Hugh Mulholland (born in 1966 in Lurgan, County Armagh) is a curator based in Belfast.

Mulholland was the founder and director of Context Gallery in Derry. In 1997 he was appointed director of the Ormeau Baths Gallery, Belfast. During his tenure at the gallery he curated major exhibitions by prominent International artists including, Barbara Freeman, Jack Pakenham, Yoko Ono, David Byrne, Hans Peter Kuhn, Stan Douglas, Willie Doherty, Victor Sloan and Alistair MacLennan.

The Ormeau Baths Gallery closed in controversial circumstances in March 2006 following an announcement by the Arts Council of Northern Ireland that it would not be renewing its funding of the gallery. This led to protests and claims from the arts community that the closure was unjustified. The gallery reopened under Arts Council control in June 2006, and Mulholland went on to open his own gallery, The Third Space.

Mulholland was appointed the curator for the Northern Irish Pavilion at the 2005 Venice Biennale by the British Council Northern Ireland and the Arts Council of Northern Ireland. This was the first time that Northern Ireland was represented with its own pavilion at the exhibition. Mulholland was subsequently chosen to curate the Northern Ireland presence at the 2007 Biennale as well, where he organised an exhibition of Willie Doherty.

In the 1999 Belfast Arts Awards Hugh Mulholland received the Visual Arts Trophy for the Ormeau Baths Gallery's 1998/1999 programme. He has been also involved with the Belfast Festival of Design and was a member of the Jury panel for the £15,000 Glen Dimplex Artists Award 1999 held at the Irish Museum of Modern Art in Dublin.
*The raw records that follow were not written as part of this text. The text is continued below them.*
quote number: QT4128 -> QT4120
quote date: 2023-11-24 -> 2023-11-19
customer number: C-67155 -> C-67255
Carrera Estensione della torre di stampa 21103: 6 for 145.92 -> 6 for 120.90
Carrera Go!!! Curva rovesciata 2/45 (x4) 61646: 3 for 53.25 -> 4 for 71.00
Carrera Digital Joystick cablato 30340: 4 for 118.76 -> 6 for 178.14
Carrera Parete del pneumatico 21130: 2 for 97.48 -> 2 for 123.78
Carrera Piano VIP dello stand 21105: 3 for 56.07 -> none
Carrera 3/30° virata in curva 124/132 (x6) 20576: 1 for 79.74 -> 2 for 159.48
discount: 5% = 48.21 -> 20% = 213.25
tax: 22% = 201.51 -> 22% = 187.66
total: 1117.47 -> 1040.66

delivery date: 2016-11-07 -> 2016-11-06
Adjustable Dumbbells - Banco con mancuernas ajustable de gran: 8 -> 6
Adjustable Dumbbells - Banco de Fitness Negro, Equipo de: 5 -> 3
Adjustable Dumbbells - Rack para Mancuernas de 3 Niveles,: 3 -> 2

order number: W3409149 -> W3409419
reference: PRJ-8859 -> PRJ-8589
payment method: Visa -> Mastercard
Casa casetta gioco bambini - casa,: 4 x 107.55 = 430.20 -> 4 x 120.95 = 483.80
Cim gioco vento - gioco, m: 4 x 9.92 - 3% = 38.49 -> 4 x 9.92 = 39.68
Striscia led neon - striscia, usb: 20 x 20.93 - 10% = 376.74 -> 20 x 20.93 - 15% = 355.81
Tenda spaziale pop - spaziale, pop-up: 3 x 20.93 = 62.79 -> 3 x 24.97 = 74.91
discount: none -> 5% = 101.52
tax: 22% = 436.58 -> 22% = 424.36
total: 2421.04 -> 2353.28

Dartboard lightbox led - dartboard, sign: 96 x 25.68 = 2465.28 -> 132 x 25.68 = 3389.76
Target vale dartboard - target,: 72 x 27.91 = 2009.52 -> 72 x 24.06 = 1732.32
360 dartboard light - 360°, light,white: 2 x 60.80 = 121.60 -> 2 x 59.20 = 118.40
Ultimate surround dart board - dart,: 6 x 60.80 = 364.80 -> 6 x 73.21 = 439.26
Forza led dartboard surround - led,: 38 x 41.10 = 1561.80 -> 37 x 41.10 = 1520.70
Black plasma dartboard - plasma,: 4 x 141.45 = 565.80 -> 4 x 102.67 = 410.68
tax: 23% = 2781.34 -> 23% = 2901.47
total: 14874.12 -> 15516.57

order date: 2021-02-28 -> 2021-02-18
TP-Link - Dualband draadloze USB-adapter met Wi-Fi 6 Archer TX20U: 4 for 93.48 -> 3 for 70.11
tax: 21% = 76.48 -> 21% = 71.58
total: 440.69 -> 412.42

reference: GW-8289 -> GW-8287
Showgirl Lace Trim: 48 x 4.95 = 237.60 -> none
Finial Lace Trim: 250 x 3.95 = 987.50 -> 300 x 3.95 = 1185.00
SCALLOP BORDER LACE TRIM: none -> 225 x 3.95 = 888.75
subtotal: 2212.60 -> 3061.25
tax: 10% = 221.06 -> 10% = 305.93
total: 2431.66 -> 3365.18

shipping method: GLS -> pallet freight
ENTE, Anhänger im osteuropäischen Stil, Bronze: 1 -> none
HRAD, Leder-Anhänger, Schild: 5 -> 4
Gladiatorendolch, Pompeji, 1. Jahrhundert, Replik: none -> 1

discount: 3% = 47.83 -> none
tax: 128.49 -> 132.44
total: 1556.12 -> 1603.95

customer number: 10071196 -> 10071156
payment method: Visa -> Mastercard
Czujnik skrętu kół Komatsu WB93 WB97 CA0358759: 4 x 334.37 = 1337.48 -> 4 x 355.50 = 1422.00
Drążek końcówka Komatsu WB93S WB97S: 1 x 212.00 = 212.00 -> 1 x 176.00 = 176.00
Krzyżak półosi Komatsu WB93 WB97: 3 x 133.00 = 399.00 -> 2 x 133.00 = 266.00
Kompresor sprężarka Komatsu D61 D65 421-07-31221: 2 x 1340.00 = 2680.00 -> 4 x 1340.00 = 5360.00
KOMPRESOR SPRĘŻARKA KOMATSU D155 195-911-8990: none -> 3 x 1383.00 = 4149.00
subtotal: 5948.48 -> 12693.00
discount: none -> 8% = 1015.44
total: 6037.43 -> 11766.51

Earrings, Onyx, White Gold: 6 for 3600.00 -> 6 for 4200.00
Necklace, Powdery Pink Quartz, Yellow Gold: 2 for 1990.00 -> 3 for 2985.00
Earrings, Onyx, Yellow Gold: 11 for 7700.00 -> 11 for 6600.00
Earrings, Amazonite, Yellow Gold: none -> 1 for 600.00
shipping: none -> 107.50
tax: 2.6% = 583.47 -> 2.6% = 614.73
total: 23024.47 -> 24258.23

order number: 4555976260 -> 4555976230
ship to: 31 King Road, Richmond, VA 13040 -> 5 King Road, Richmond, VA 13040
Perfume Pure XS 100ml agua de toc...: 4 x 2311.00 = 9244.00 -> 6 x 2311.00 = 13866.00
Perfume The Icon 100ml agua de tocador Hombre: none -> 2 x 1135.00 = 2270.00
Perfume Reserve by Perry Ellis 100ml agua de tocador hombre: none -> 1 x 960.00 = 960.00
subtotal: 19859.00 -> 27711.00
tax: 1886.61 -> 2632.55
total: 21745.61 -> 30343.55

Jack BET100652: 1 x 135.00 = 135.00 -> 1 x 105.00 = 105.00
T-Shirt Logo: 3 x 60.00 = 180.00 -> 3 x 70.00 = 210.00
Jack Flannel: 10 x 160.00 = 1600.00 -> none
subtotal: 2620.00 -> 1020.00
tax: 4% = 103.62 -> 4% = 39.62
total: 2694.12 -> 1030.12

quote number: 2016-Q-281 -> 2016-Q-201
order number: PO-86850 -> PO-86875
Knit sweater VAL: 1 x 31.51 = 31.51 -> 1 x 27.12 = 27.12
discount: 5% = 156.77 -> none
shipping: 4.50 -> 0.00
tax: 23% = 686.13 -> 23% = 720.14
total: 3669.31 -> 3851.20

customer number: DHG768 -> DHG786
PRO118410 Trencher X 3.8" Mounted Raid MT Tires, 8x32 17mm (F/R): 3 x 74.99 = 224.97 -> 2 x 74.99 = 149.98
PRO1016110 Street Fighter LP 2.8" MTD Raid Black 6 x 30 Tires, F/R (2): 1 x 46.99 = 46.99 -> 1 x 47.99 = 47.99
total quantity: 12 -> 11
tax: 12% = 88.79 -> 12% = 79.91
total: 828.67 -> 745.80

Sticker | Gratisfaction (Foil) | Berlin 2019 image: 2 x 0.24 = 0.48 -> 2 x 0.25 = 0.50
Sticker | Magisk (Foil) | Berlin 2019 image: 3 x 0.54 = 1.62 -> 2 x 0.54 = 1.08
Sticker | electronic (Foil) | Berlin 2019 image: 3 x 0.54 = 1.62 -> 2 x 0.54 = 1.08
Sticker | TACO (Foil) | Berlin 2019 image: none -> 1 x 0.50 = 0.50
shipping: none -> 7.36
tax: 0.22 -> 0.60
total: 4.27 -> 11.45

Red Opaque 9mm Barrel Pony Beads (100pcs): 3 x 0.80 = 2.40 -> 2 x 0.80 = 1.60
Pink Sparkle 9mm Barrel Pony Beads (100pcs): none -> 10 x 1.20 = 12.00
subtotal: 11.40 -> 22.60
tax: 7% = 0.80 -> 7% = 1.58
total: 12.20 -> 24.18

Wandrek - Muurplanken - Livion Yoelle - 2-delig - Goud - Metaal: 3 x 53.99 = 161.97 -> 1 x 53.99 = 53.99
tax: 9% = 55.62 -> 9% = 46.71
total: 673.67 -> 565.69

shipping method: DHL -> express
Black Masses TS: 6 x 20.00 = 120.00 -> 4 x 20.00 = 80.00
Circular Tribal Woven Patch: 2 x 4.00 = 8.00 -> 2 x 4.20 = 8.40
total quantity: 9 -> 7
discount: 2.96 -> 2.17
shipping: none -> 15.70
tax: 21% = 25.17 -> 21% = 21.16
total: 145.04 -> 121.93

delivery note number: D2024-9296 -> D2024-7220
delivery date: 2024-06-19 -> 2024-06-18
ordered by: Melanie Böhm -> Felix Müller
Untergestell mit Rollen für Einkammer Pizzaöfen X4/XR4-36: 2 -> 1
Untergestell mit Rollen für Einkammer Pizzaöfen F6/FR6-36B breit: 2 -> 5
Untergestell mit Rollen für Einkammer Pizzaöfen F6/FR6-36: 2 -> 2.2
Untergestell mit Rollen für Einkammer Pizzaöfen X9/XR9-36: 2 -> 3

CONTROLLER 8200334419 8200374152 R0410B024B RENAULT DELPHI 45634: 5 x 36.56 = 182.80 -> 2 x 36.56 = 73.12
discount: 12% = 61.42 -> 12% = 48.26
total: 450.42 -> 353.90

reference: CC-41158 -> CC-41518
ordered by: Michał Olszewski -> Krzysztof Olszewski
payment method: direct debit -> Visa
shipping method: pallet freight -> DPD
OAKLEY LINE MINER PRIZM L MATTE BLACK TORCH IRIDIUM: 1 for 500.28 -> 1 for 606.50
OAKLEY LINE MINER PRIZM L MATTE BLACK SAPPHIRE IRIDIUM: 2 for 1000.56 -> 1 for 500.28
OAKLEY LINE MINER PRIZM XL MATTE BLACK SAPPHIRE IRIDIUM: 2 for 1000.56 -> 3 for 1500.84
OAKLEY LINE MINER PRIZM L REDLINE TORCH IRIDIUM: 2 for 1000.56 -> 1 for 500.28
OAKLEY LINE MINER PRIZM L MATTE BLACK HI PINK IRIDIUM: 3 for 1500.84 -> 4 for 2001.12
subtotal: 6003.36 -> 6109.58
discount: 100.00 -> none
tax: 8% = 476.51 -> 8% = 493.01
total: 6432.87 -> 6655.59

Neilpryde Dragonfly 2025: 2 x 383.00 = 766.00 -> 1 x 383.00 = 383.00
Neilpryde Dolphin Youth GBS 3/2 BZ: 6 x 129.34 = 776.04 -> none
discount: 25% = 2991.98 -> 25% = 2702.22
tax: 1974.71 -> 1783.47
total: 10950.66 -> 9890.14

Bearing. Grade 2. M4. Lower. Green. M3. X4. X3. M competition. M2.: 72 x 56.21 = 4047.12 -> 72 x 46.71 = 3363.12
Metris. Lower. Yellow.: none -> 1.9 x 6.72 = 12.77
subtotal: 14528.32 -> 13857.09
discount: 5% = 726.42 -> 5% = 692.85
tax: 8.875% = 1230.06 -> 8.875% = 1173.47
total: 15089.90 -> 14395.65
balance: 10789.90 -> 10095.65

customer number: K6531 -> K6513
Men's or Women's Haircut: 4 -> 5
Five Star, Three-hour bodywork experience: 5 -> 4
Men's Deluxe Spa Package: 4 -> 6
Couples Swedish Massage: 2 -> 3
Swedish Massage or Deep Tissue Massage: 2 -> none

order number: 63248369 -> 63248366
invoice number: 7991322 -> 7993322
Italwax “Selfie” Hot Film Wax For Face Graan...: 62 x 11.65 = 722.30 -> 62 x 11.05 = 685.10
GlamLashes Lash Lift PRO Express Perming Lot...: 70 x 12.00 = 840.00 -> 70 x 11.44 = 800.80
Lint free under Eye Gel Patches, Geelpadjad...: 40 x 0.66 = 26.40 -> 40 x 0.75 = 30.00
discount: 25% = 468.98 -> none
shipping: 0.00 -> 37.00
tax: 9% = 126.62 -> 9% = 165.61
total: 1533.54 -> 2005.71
Since 2012 he is the curator of the Metropolitan Arts Centre (MAC) in Belfast.

==Bibliography==
- Hugh Mulholland, Alistair MacLennan: Knot Naught, Ormeau Baths Gallery, Belfast, 2003.
- Hugh Mulholland, Vittorio Urbani, Peter Liversidge and Antonio Riello: Through the Window, Italian Cultural Institute, London, 2003.
- Hugh Mulholland, Suzanna Chan, Michele Robecchi, The Nature of Things: Artists from Northern Ireland, Venice Biennale, 2005.
- Hugh Mulholland, Willie Doherty: Ghost Story, Venice Biennale, 2007.
- Hugh Mulholland, Ciara Hickey, Christopher James Burns: Soliloquy, Queen's University Belfast, 2012.